Yes, I heard this too from nearly everyone across this side of the pond.  I even wondered if the /d/ was retroflex in the original language because of this (or implosive).  It's not either.

Paul Johnston
On Mar 24, 2012, at 6:25 PM, Wilson Gray wrote:

> ---------------------- Information from the mail header -----------------------
> Sender:       American Dialect Society <ADS-L at LISTSERV.UGA.EDU>
> Poster:       Wilson Gray <hwgray at GMAIL.COM>
> Subject:      Re: Eeyore
> -------------------------------------------------------------------------------
>
> On Sat, Mar 24, 2012 at 12:19 PM, Herb Stahlke <hfwstahlke at gmail.com> wrote:
>> For me the oddity was that the English announcer was pronouncing the
>> final <r> and stressing the final syllable.
>
> Odd, that, indeed.

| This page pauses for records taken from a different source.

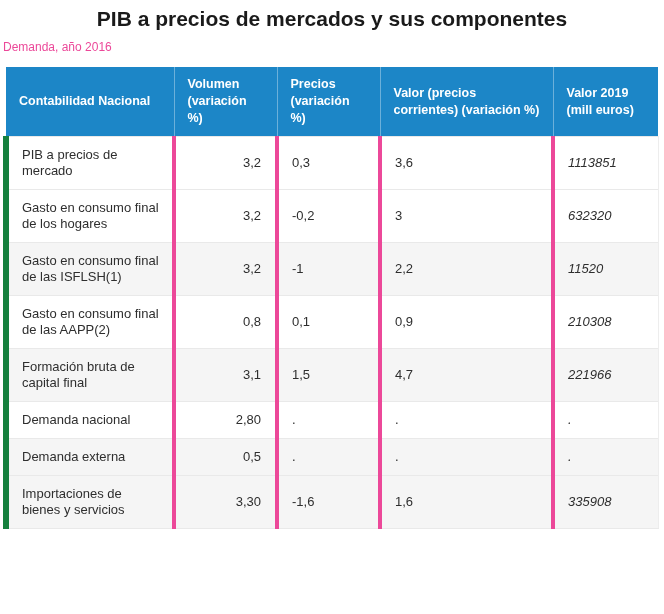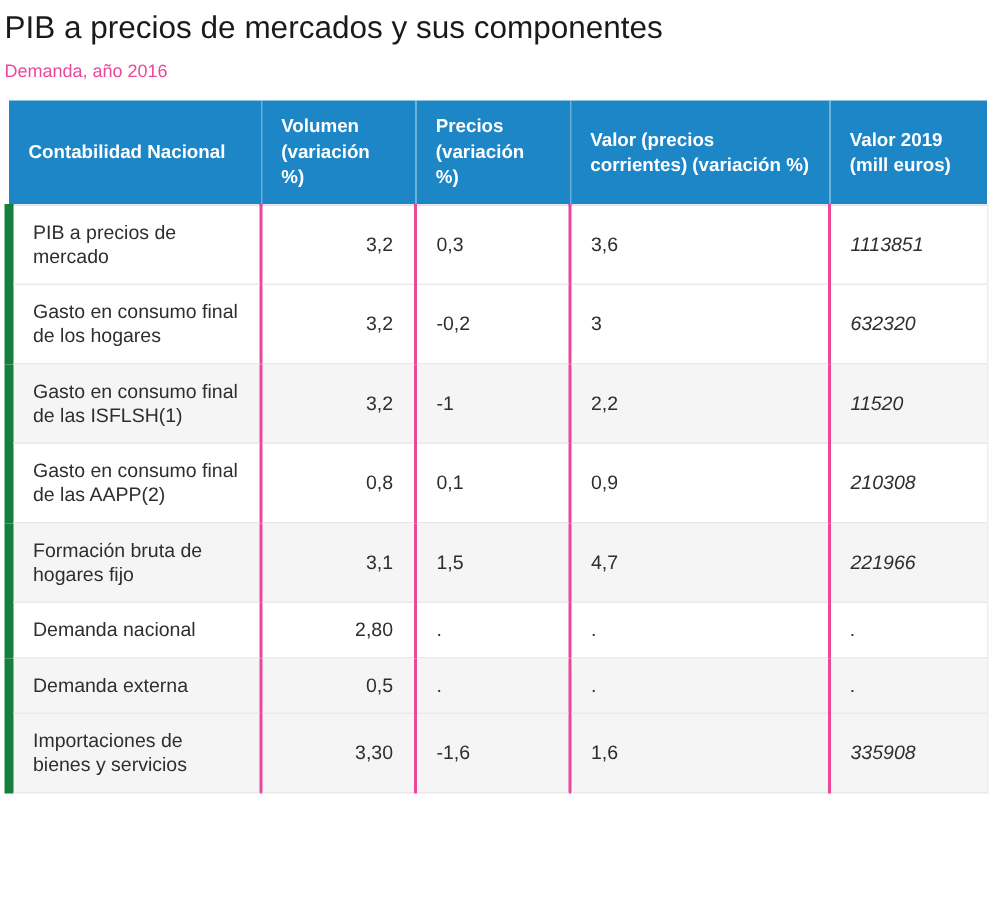"PIB a precios de mercados" h1.title { font-weight: 400 -> 700; text-align: none -> center }
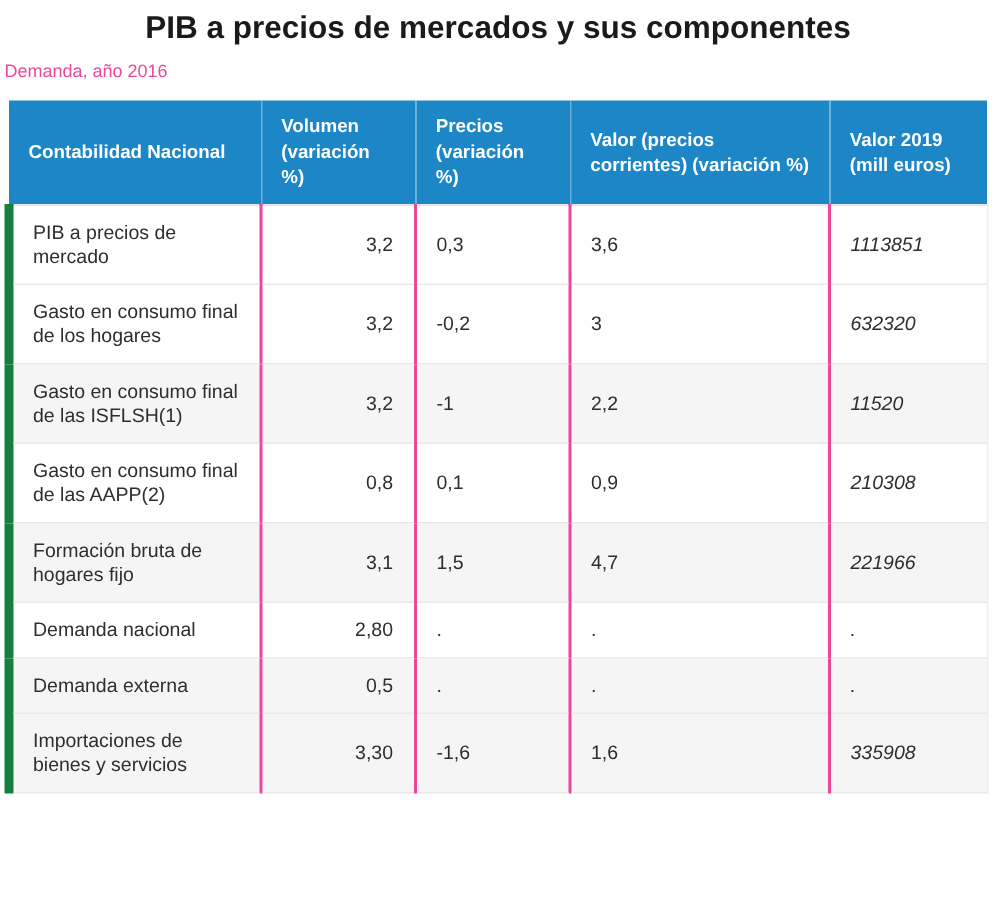"3,2" tbody td { border-left: 2px solid #ec4899 -> 4px solid #ec4899 }
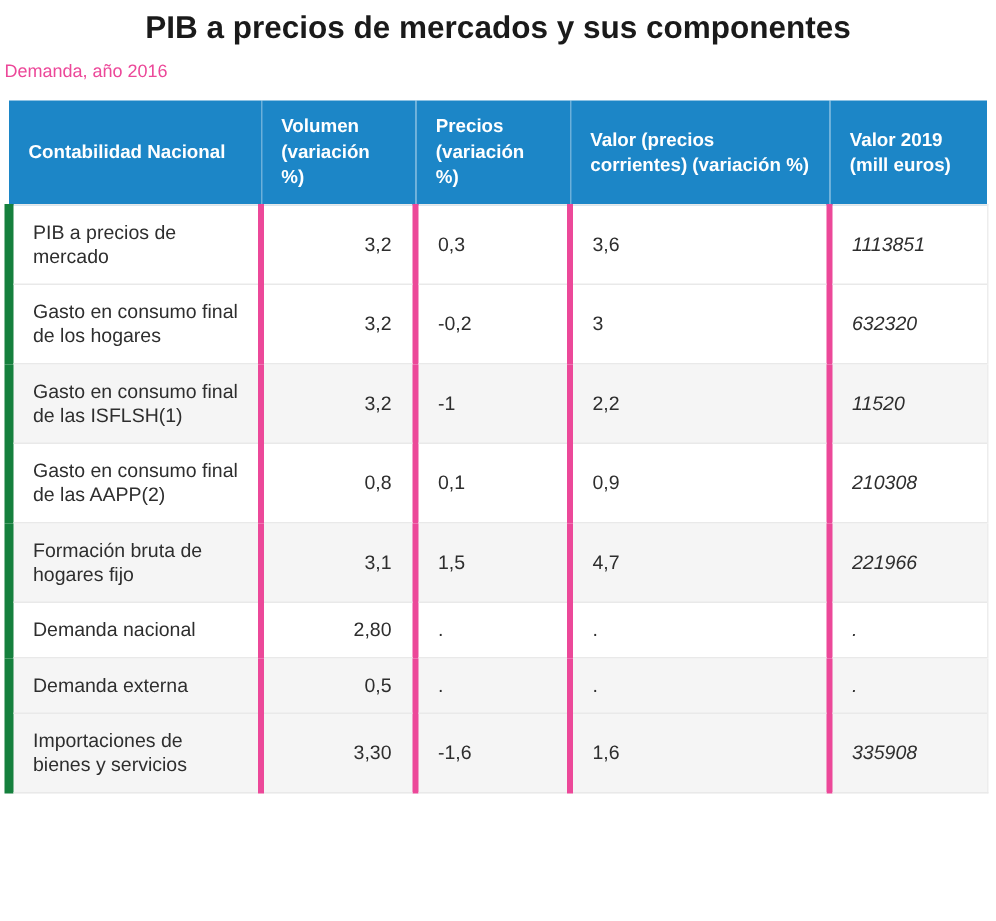"Formación bruta de hogares fijo" td { text: hogares fijo -> capital final }
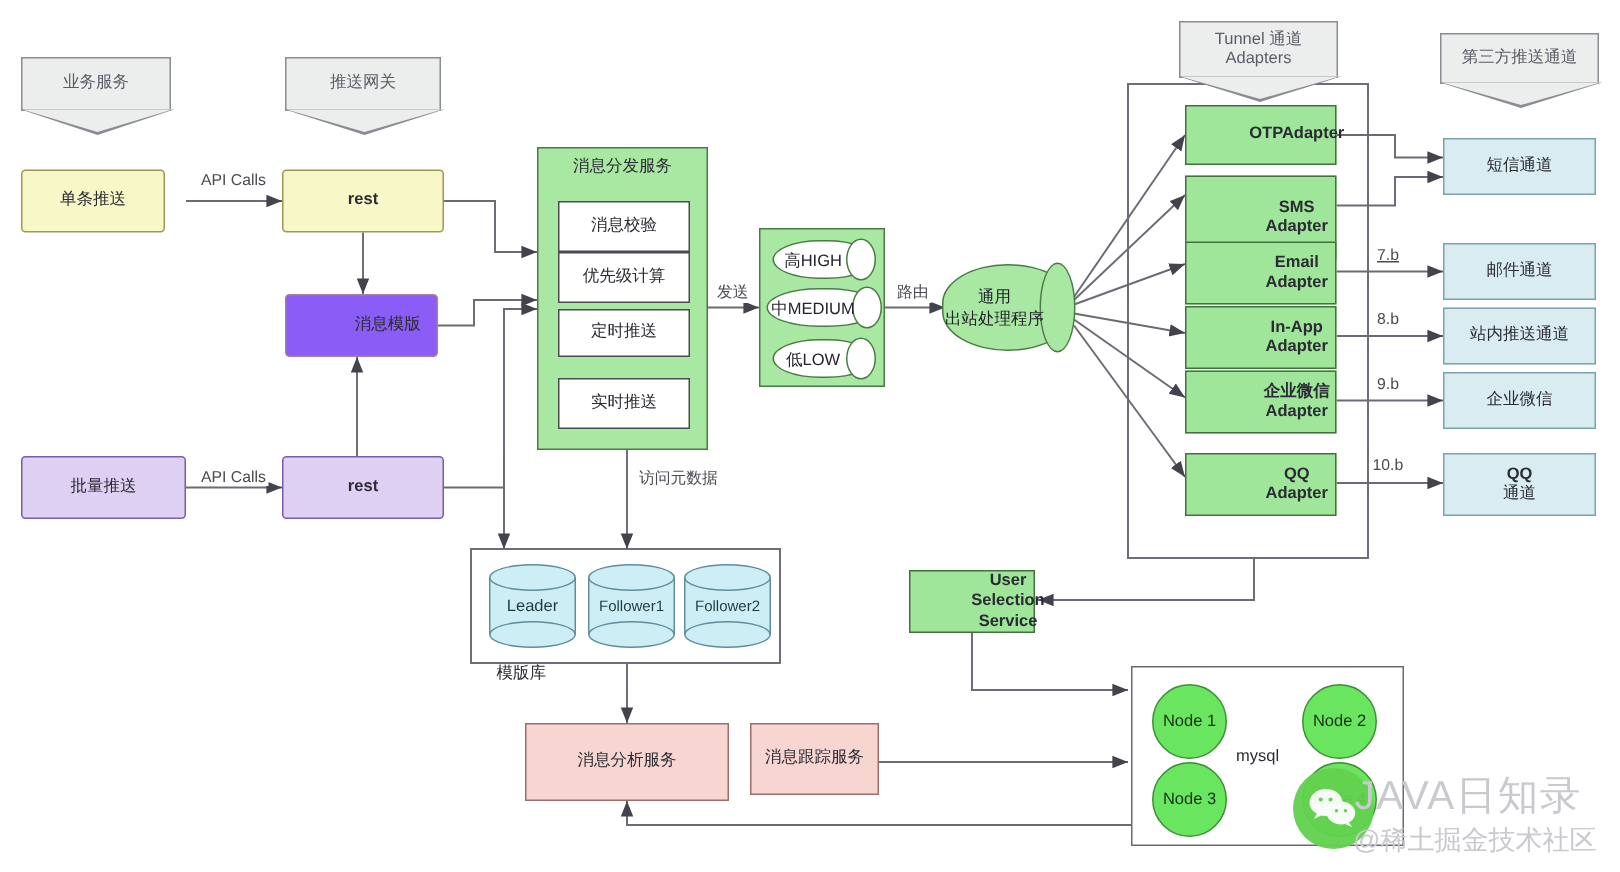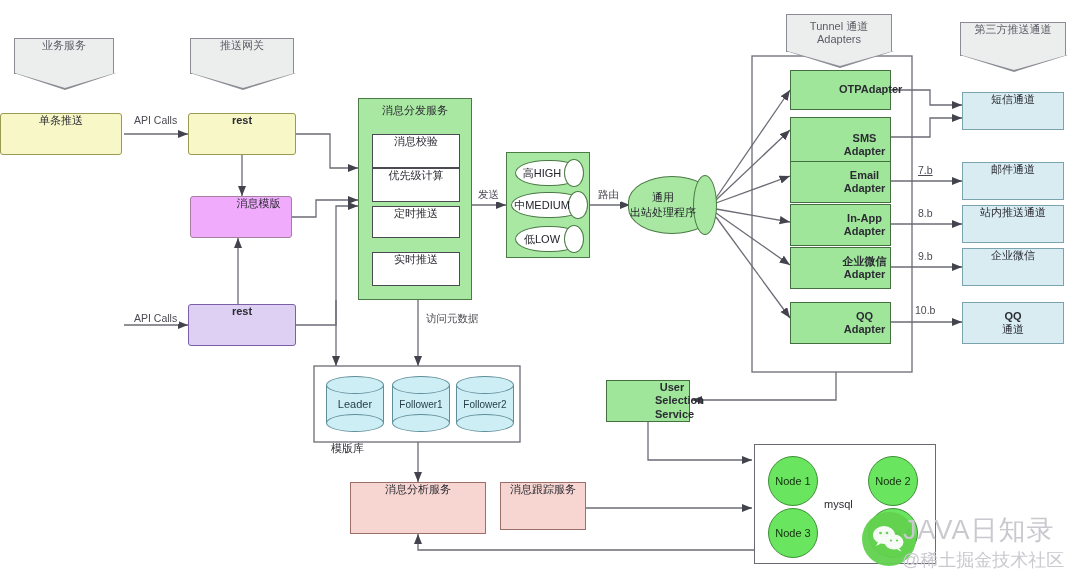"Tunnel 通道" .node { align-items: none -> center }
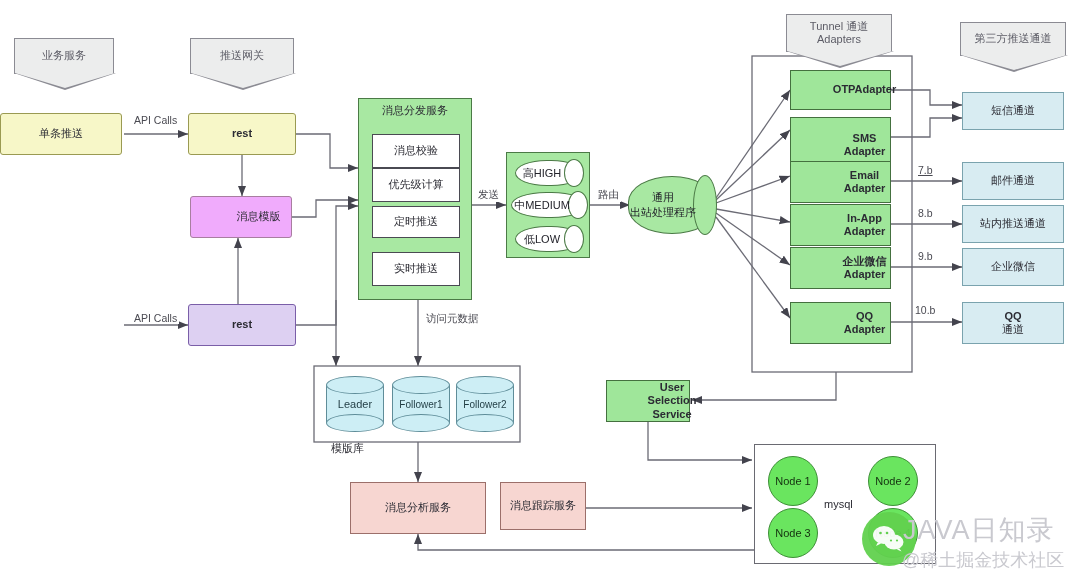"单条推送" div.node { left: 0 -> 14px; width: 122px -> 96px }
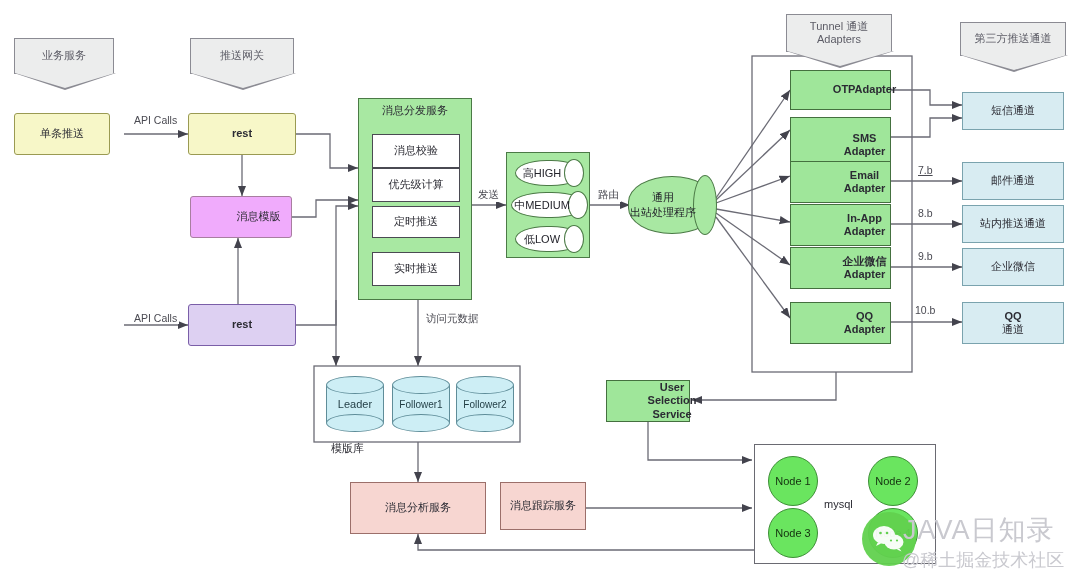"消息模版" .pink-soft { background: #f0abfc -> #8b5cf6 }
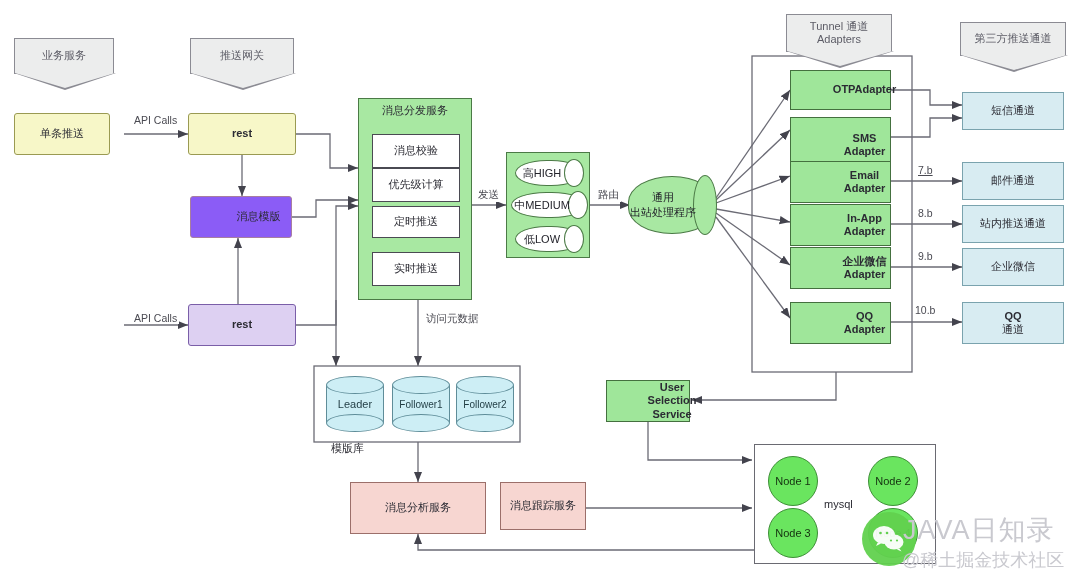"批量推送" div.node { html: none -> <div> <span>批量推送</span> </div> }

But not nearly as odd as the reporter for NewsTIME
> who accepted "Shar-DAY" as the proper eye-phonetic representation of
> the singer's name, _Sade_ for Americans, even though whatever
> Brit-speakers that he talked to surely must have said, approx.,
> [Sa'de:].
>
> --
> -Wilson
> -----
> All say, "How hard it is that we have to die!"---a strange complaint
> to come from the mouths of people who have had to live.